(Modification records)
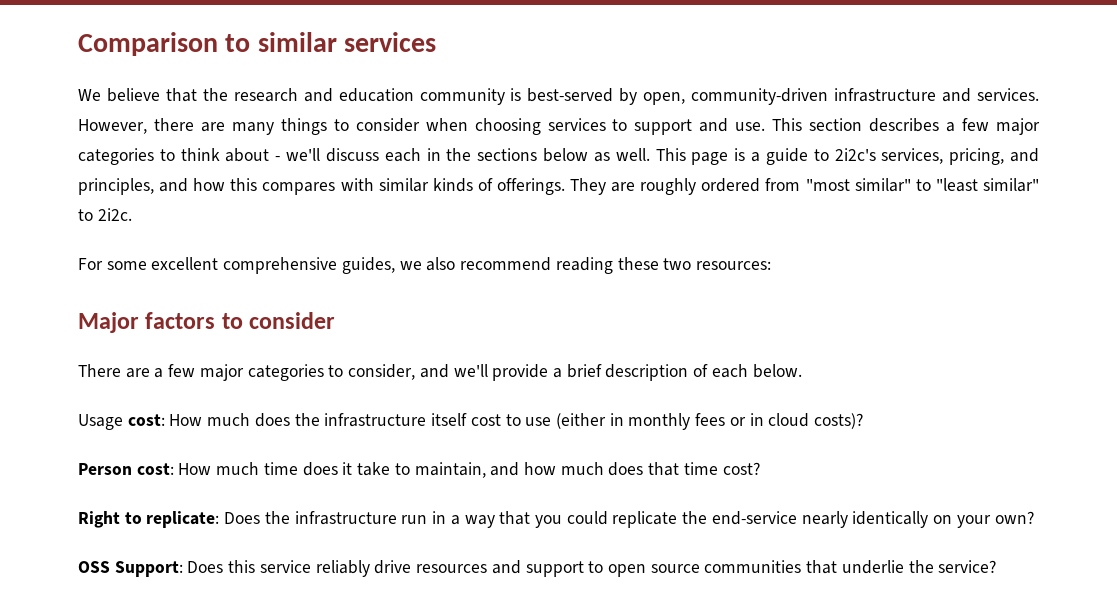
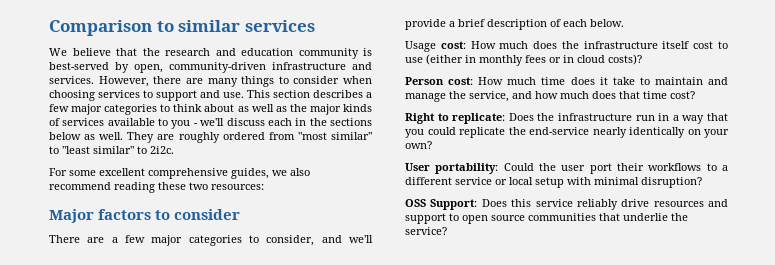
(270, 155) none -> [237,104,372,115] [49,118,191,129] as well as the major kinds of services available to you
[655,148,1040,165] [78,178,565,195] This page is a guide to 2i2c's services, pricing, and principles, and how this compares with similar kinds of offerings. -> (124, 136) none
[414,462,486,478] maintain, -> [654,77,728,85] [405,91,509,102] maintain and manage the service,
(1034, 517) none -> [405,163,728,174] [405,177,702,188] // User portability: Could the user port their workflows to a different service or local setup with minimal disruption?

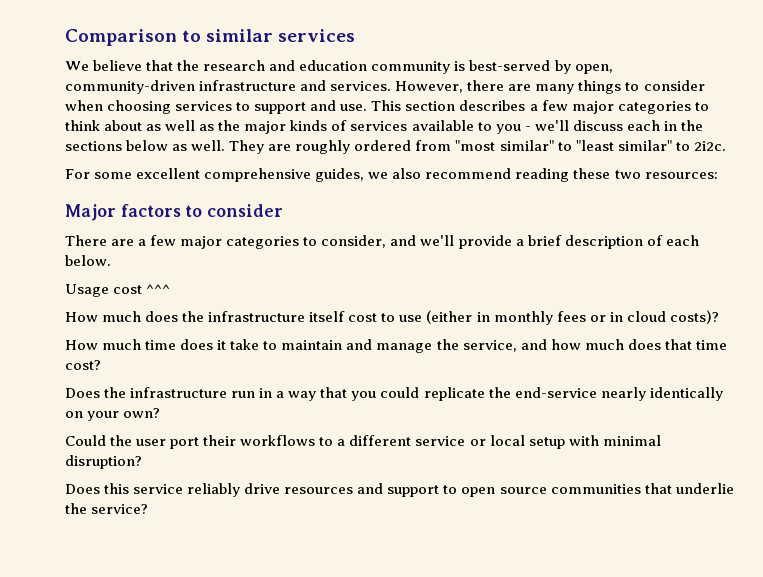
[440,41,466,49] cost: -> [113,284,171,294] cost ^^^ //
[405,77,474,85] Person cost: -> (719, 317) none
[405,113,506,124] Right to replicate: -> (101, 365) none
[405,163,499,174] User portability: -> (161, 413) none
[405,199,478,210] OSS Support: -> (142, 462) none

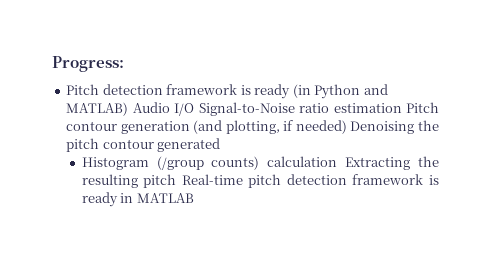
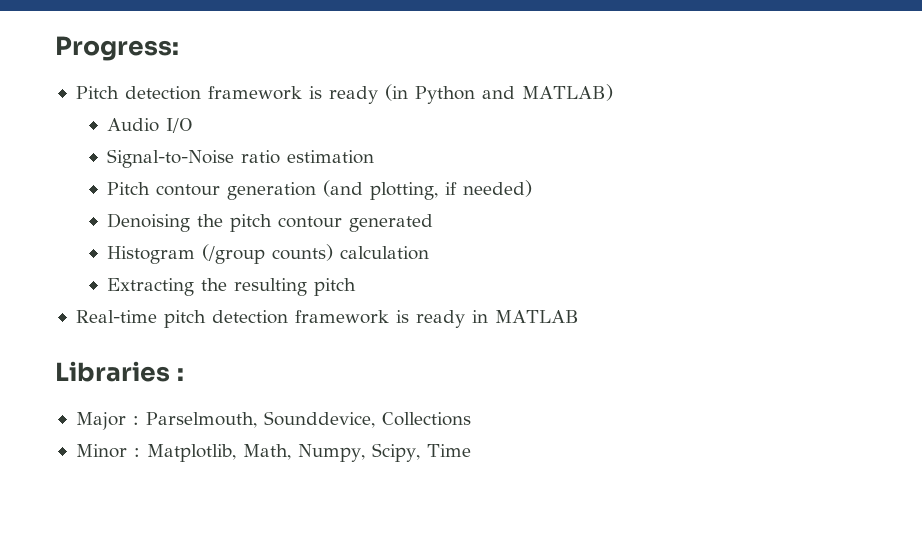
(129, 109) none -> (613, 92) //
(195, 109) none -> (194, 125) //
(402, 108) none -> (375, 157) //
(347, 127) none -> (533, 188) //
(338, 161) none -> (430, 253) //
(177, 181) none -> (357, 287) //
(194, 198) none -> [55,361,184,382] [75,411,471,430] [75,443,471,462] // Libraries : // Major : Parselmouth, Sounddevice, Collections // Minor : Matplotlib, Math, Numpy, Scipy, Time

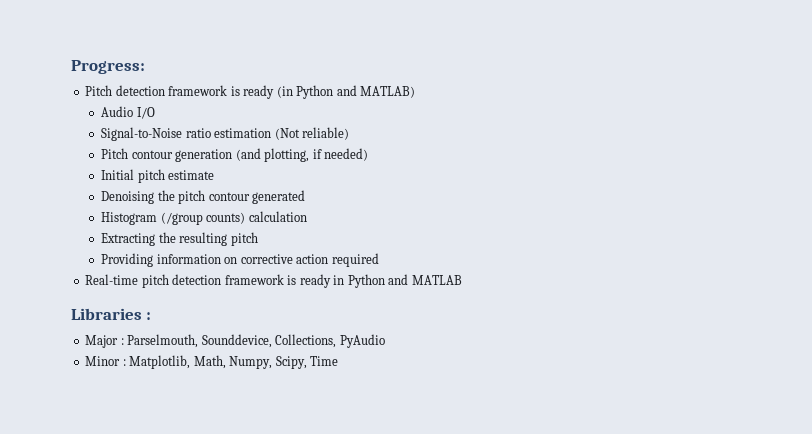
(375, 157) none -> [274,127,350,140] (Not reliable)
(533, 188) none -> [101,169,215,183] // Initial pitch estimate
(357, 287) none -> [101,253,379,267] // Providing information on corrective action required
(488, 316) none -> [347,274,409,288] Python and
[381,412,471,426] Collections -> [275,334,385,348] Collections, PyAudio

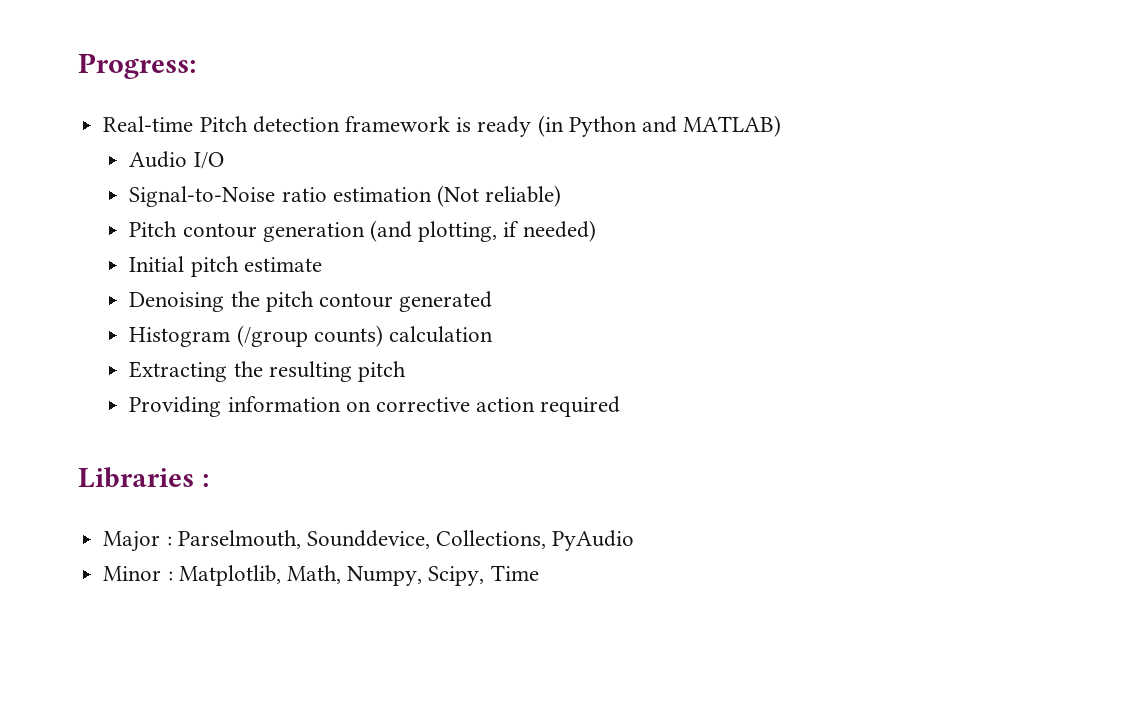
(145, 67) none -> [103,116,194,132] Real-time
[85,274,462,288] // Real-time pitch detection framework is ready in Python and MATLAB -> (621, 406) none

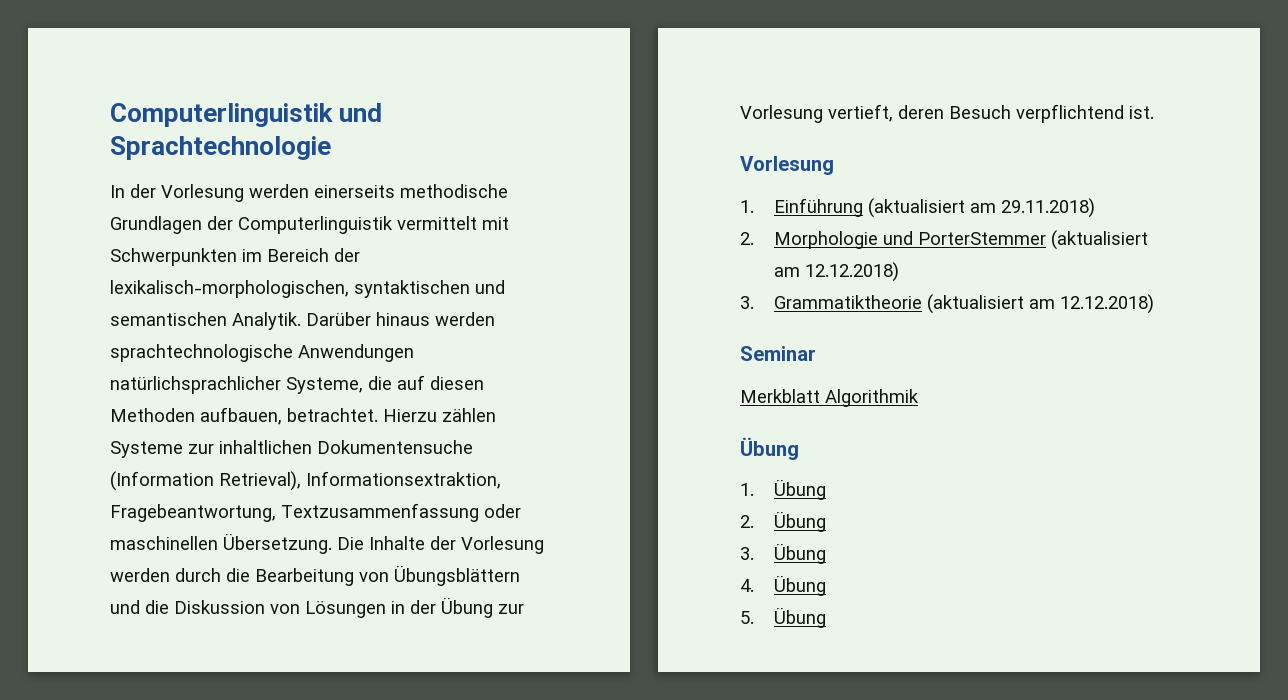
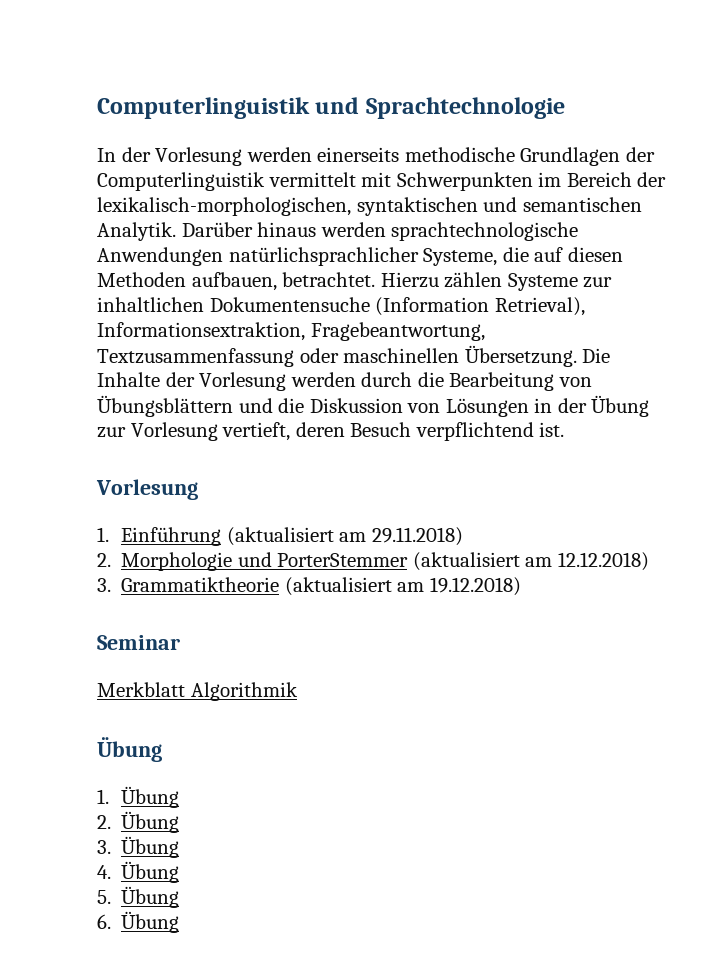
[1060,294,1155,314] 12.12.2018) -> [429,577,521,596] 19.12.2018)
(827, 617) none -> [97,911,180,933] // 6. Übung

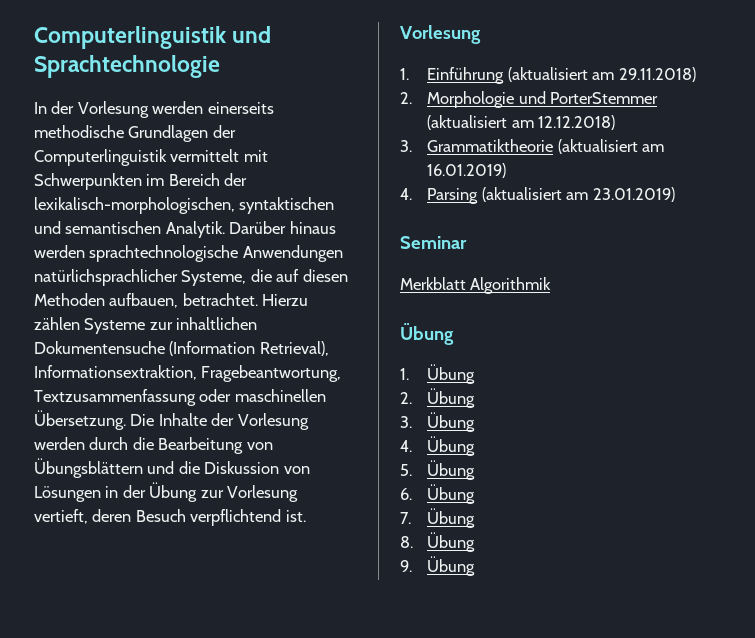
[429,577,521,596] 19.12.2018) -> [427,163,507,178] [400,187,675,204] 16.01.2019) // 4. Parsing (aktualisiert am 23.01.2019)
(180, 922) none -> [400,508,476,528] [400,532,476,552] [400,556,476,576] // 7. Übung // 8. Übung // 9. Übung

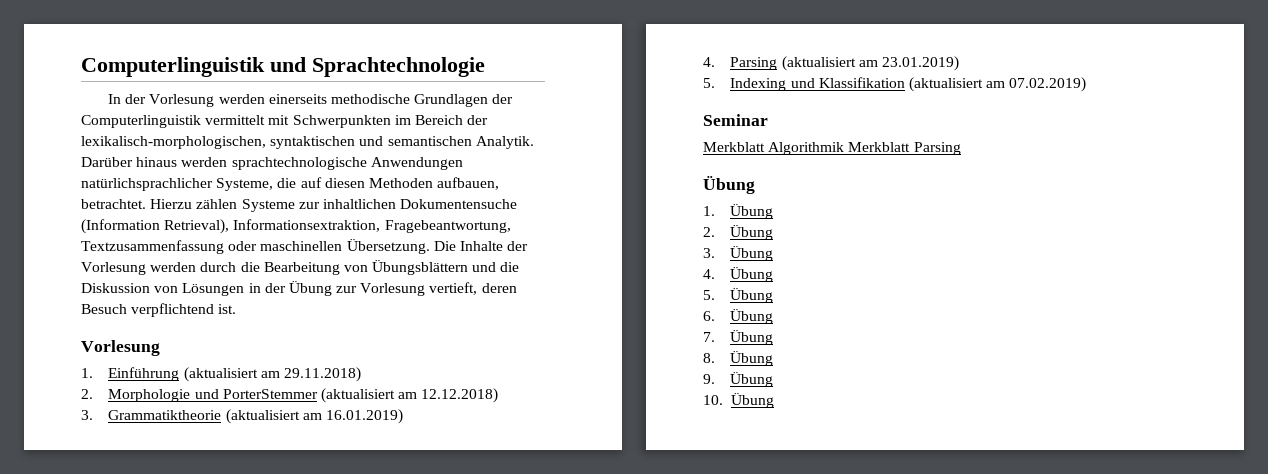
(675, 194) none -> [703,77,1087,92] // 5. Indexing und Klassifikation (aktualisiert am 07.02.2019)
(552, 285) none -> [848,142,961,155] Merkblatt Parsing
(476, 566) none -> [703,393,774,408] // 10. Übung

## Exercise description
Set the pictures aside and reproduce exactly the lines above, from the line holding "[655,148,1040,165] [78,178,565,195] This" through the line holding "[405,113,506,124] Right to", both included, with nothing else.

## Solution
[655,148,1040,165] [78,178,565,195] This page is a guide to 2i2c's services, pricing, and principles, and how this compares with similar kinds of offerings. -> (124, 136) none
[414,462,486,478] maintain, -> [654,77,728,85] [405,91,509,102] maintain and manage the service,
(1034, 517) none -> [405,163,728,174] [405,177,702,188] // User portability: Could the user port their workflows to a different service or local setup with minimal disruption?

[440,41,466,49] cost: -> [113,284,171,294] cost ^^^ //
[405,77,474,85] Person cost: -> (719, 317) none
[405,113,506,124] Right to replicate: -> (101, 365) none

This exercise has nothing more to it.